第51話 充の決意

 母の言葉に、充は息を吞んだ。


「葵堂は、半妖や半鬼を抱えた鷹山の恩恵を得る代わりに、もしものことが起こったら介入する役割を担っているのよ」


(そうか……。だから母さんは、鷹山のなかに半鬼や半妖がいても気にしなかったんだ。それが当然だったから……)


 充は次に、兄の方を向いて尋ねた。


「類兄さんはそれを知っていたんですか……?」


 すると彼は困った笑みを浮かべて、観念したように頷く。


「私はこの家の長兄だからね。知っていたし、そういう風にしつけられて育ってきたから当たり前だったんだ。でも、充は違う」

「言ってくれたらよかったじゃないですか!」


 充は兄が言った「違う」に対し、強い口調で言った。そうでもしないと、泣きそうだった。

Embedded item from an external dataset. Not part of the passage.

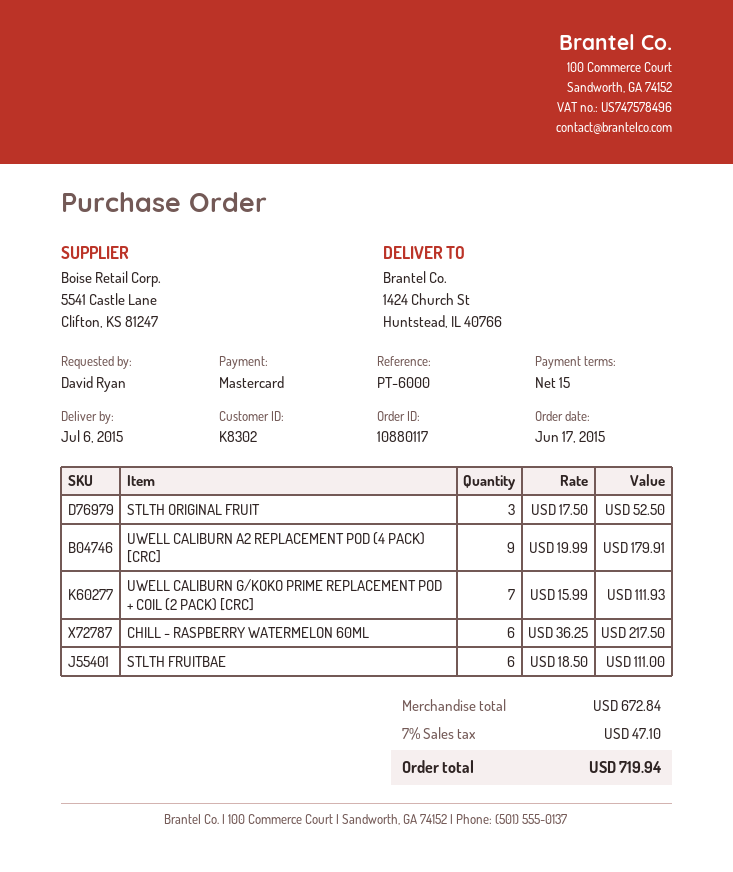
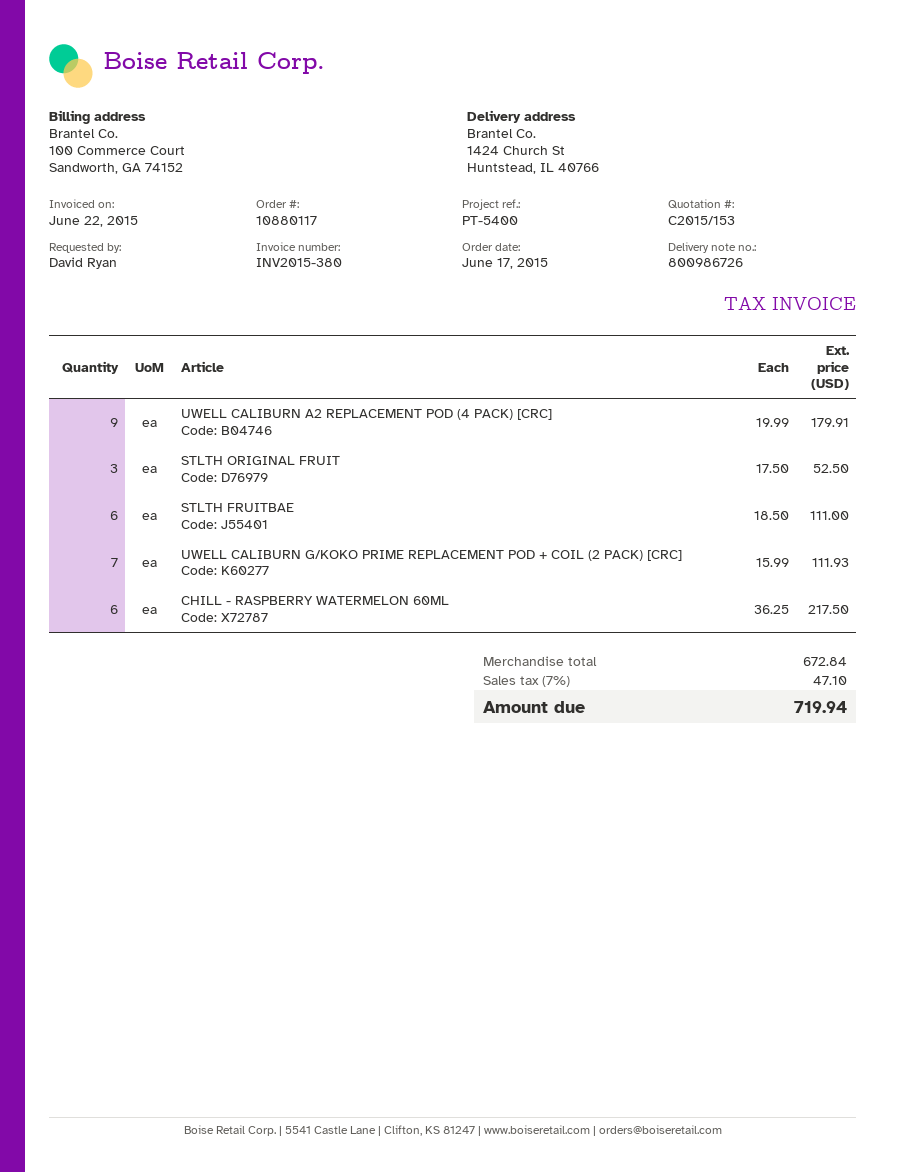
reference: PT-6000 -> PT-5400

「僕に言ってくれなかったのは、やっぱり養子……だからですか……?」

 

 すると、類は立ち上がると充の傍により、引き寄せて抱きしめた。


「類兄さん……?」

「ごめんね。言いたくなかったんだ。私も父さんも、母さんはちょっと……違うかもしれないけど」


 すると、土間にいる母が「類」とちょっと意地悪く名を呼ぶ。類はそれを聞いて少し笑うと「えっと、ごめん」と謝ってから続けた。

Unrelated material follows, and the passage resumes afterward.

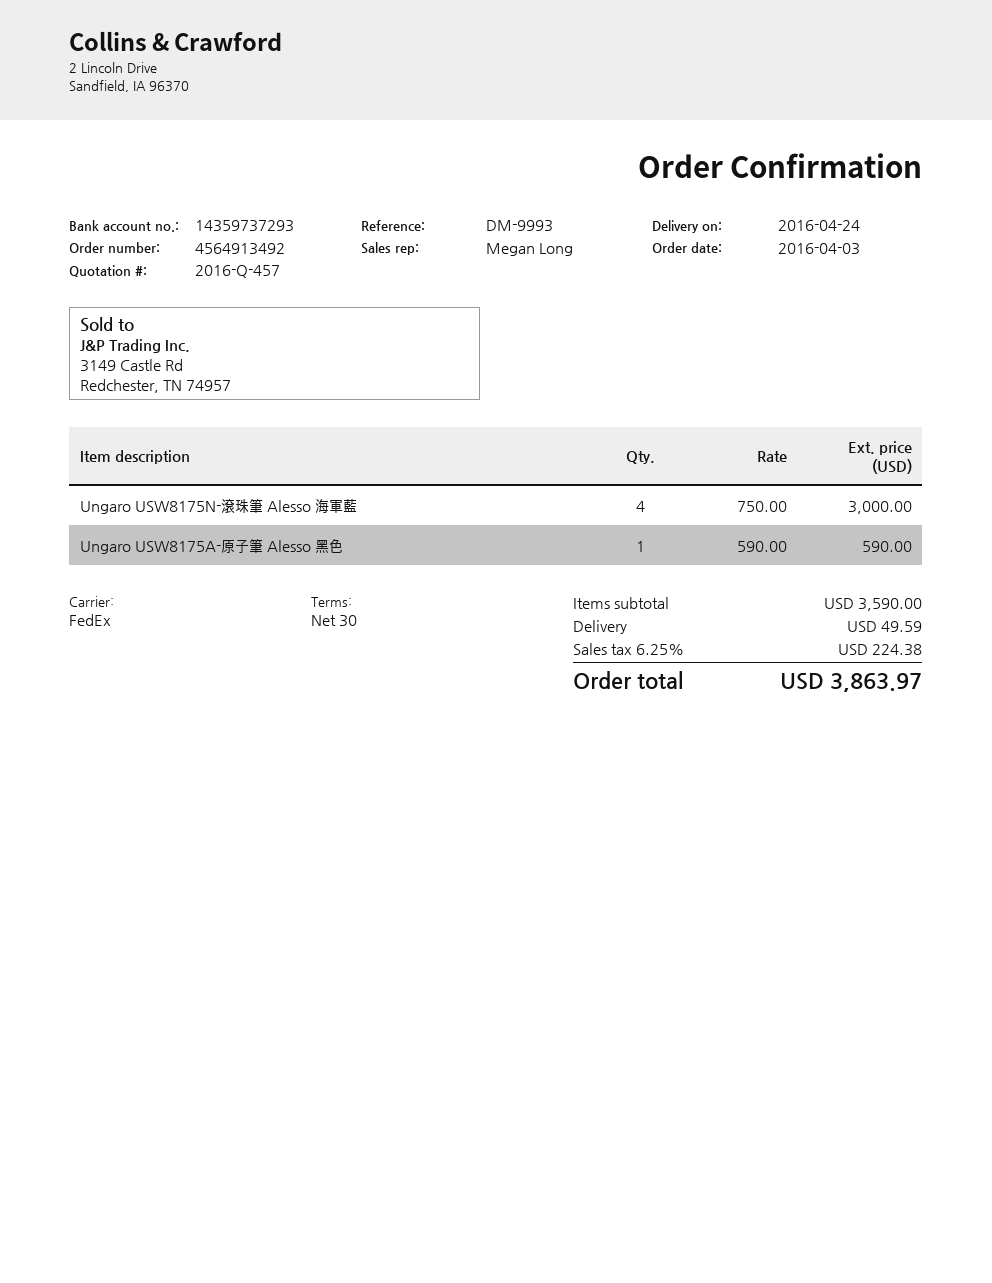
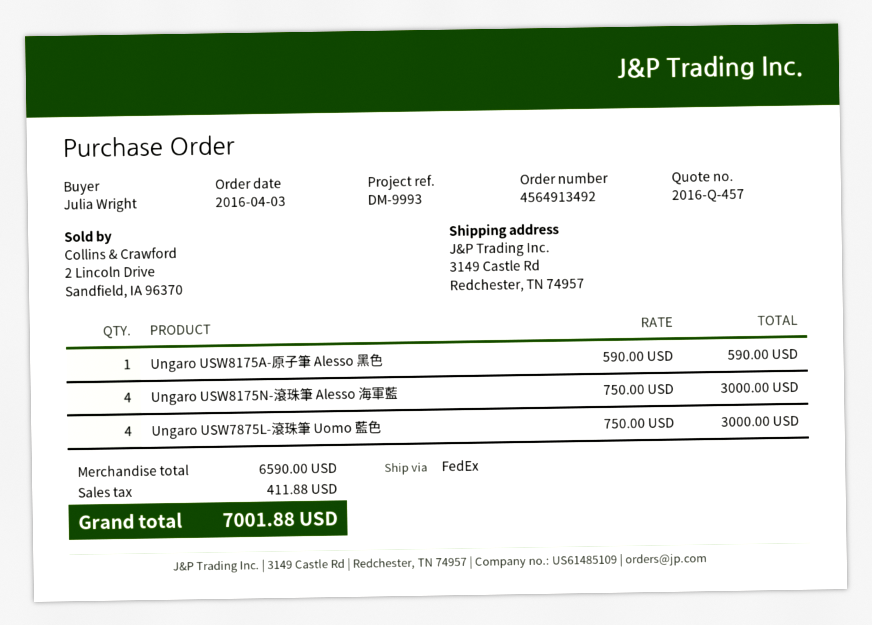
Ungaro USW7875L-滾珠筆 Uomo 藍色: none -> 4 x 750.00 = 3000.00
subtotal: 3590.00 -> 6590.00
shipping: 49.59 -> none
tax: 224.38 -> 411.88
total: 3863.97 -> 7001.88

「私たちは、葵堂の本当の姿を言って……、例えば堕突鬼を殺すために猛毒を使う話をして、充にそんな顔をさせたくなかったんだ。だから言わないで、ここが普通の、人間のためだけの薬屋だと思わせていたんだ」

「何故……」


 充の問いに、類は弟の背をぽんぽんと叩きながら優しく言う。


「父さんにね、充をここへ連れて来たときに聞いたんだよ。『どうして連れてきたの?』って」

「それは……本当の家族に疎まれていて可哀そうだと思ったから」


 血のつながった兄に、身代わりをさせられ、信じてもらえなくなっていたから。それがあったから、充はこの家に来たのである。

 だが、類は首を横に振った。


「ううん。それだけが理由じゃないんだよ」

「え?」


 すると兄は充から体を離し、その代わり両肩に優しく手を置いて言った。


「充は、正しいことを正しいと言える。正しさというのは、時に自分も相手も傷つけることになる。だから、正しければなんでも言っていいってわけでもないけど、絶対に必要になるときがある。だからね、充が持っている清い心は誰かが守ってやらなくちゃいけないって言っていた。正しさを通すには、誰かの支えや、守ってあげられる人たちが傍にいなくちゃいけないと……。だから、父さんは充を守りたいって思って、葵堂に連れてきたと言っていたよ」

「……」


 充の瞳に、じわりじわりと涙が溜まっていく。


「でもね、充がうちに来てから、すごく愛情深い子だということも知った。充は、傍にいるものの心に寄り添える。なかなかできることじゃない」


 充は顔を俯けた。するとぱたたっ、と涙が床に落ちる。


「それは、僕がここで良くしてもらっていたから……」


 人の心に寄り添うことは、自分の心が満たされていなければとても難しい。

 本当の家族のもとにいたときは、環境が悪かったせいもあって、家族のために何かをしようとはあまり思えなかった。ここへ来たからこそ、充は家族のために、そして薬を求めている患者のために心を砕くことができたのだ。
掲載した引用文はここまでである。